In our study, some chromosomes showed a very low frequency in presenting an ROH, such as chromosomes 15, 16, 19, 21 and 22. The underlying mechanism is unclear. Populations with both reduced effective population size in the past and recent inbreeding have the greatest burden of ROH; on the contrary, inbreeding depression could be a cause of eliminating the ROH in a certain chromosome. Studies showed that ROH are more enriched for homozygous deleterious variants than for non-deleterious variants [26], so that ROH are important reservoirs of homozygous deleterious variations [27]. In theory, inbreeding increases the chance of rare variants (including deleterious variants) to be in a homozygous state, and if the recessive variants are fatal, the inbreeding will in fact purge the recessive alleles from the population. Over time, this may result in fewer ROH in certain regions on certain chromosomes. We do not know if this could explain our findings, and it would be worthwhile to further investigate the rare, deleterious and fatal recessive variants on these chromosomes.
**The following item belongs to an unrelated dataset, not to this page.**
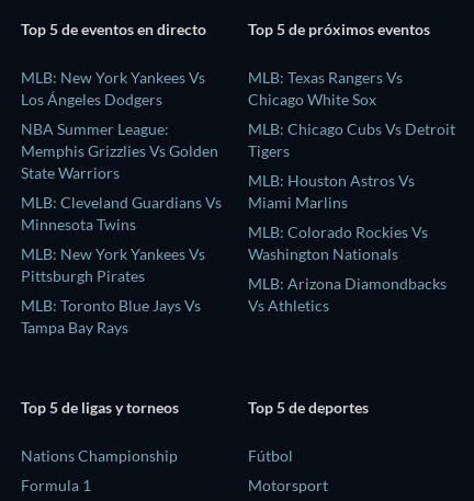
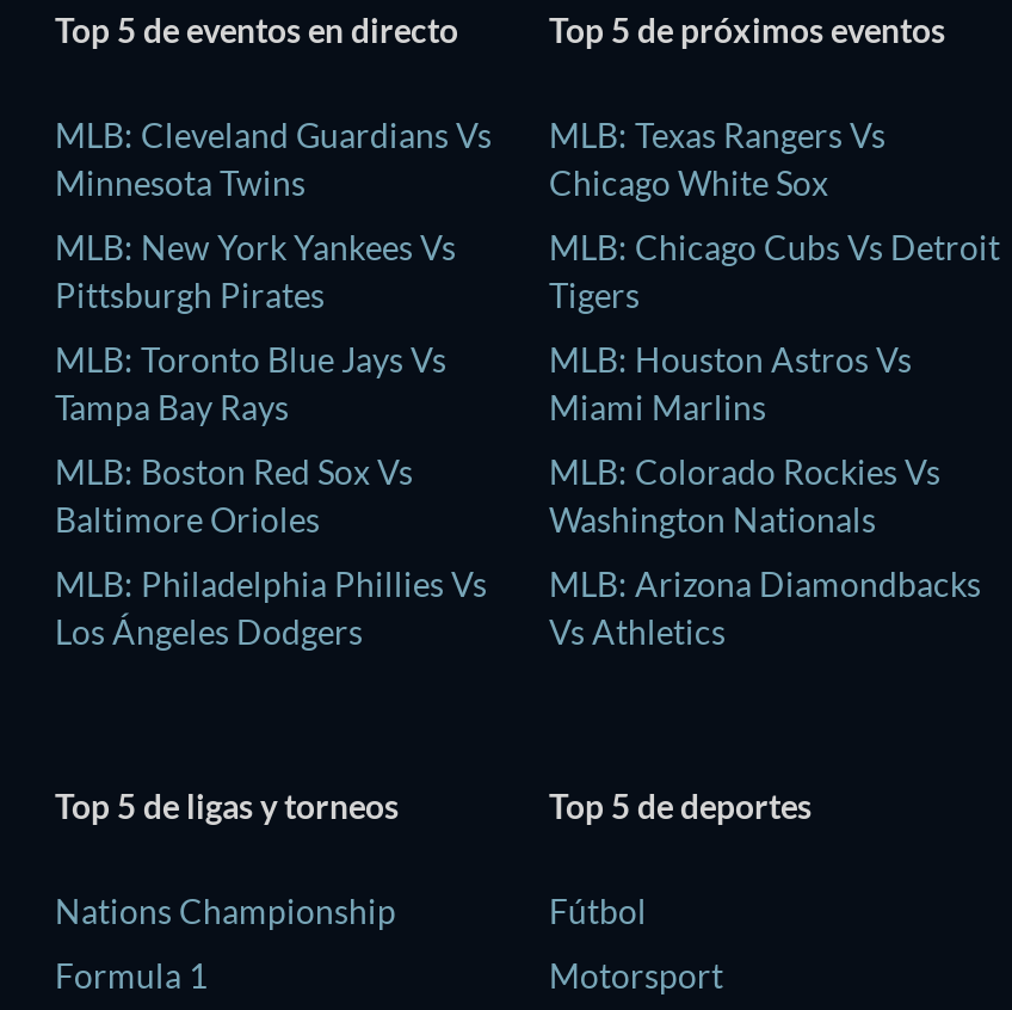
[21,68,218,182] MLB: New York Yankees Vs | NBA Summer League: | Memphis Grizzlies Vs Golden | State Warriors -> none
moved [21,90,162,108] -> [55,611,363,651]: Los Ángeles Dodgers
moved [21,193,222,336] -> [55,114,492,427]: MLB: Cleveland Guardians Vs | Minnesota Twins | MLB: New York Yankees Vs | Pittsburgh Pirates | MLB: Toronto Blue Jays Vs | Tampa Bay Rays
none -> [55,451,487,604] MLB: Boston Red Sox Vs | Baltimore Orioles | MLB: Philadelphia Phillies Vs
The cumulative extent of ROH in any given case is determined by multiple factors such as parental relatedness, ethnicity, recombination events, and chromosomal aberrations. The significance of such findings and deriving clues towards molecular testing and genotype–phenotype correlations necessitates critical evaluation of the microarray data in each individual case [28]. Wierenga et al. [29] reported variance in total ROH based on different size thresholds and illustrated the importance of threshold determination. The variation in cutoff values of ROH reported in the literature was reflected in the research laboratory’s reporting policy. In 2013, ACMG published a guideline regarding the documentation of suspected consanguinity by genomic testing [16]. From the size distribution detected by the current Agilent CGH + SNP array platforms, 10 Mb is a reasonable cutoff level to report the incidental finding of a single ROH. In addition, the recurrent ROH identified in our study indicated that these ROH may represent an ancestral ROH and should be considered as a reference set of “benign or likely benign polymorphic” ROH and should not be included in the reports. However, caution should be applied to the gene content especially disease-causing dominant or recessive gene mutations within these recurrent ROH. These cutoff settings should avoid missing important clinical information that may impart significant clinical consequences, but at the same time minimize the chance of overestimating it which may cause dramatic burden for the clinicians and genetic counselors, as well as to the patient’s family, both emotionally and financially.

Conclusion

In the past decade, microarray testing for the assessment of genomic copy number imbalances in clinical laboratories has grown quickly. The detection of UPD, consanguinity, and isolated ROH has been an integral part of genomic analysis using many available platforms. The present study assessed the consistency and accuracy of SNP calling with the current Agilent CGH + SNP platforms and observed a nonrandom chromosomal distribution of ROH from parental, pediatric and prenatal case series. Based on the reference values of DLR below 0.2, 75% of SNP calling rate, and 93% accuracy of SNP calling, the CGH + SNP 180 K and 400 K platforms could be considered as a reliable method to screen for ROH larger than 10 Mb. If clinically indicated, correlating gene content of ROH with mutation testing results and patient phenotypes should be recommended.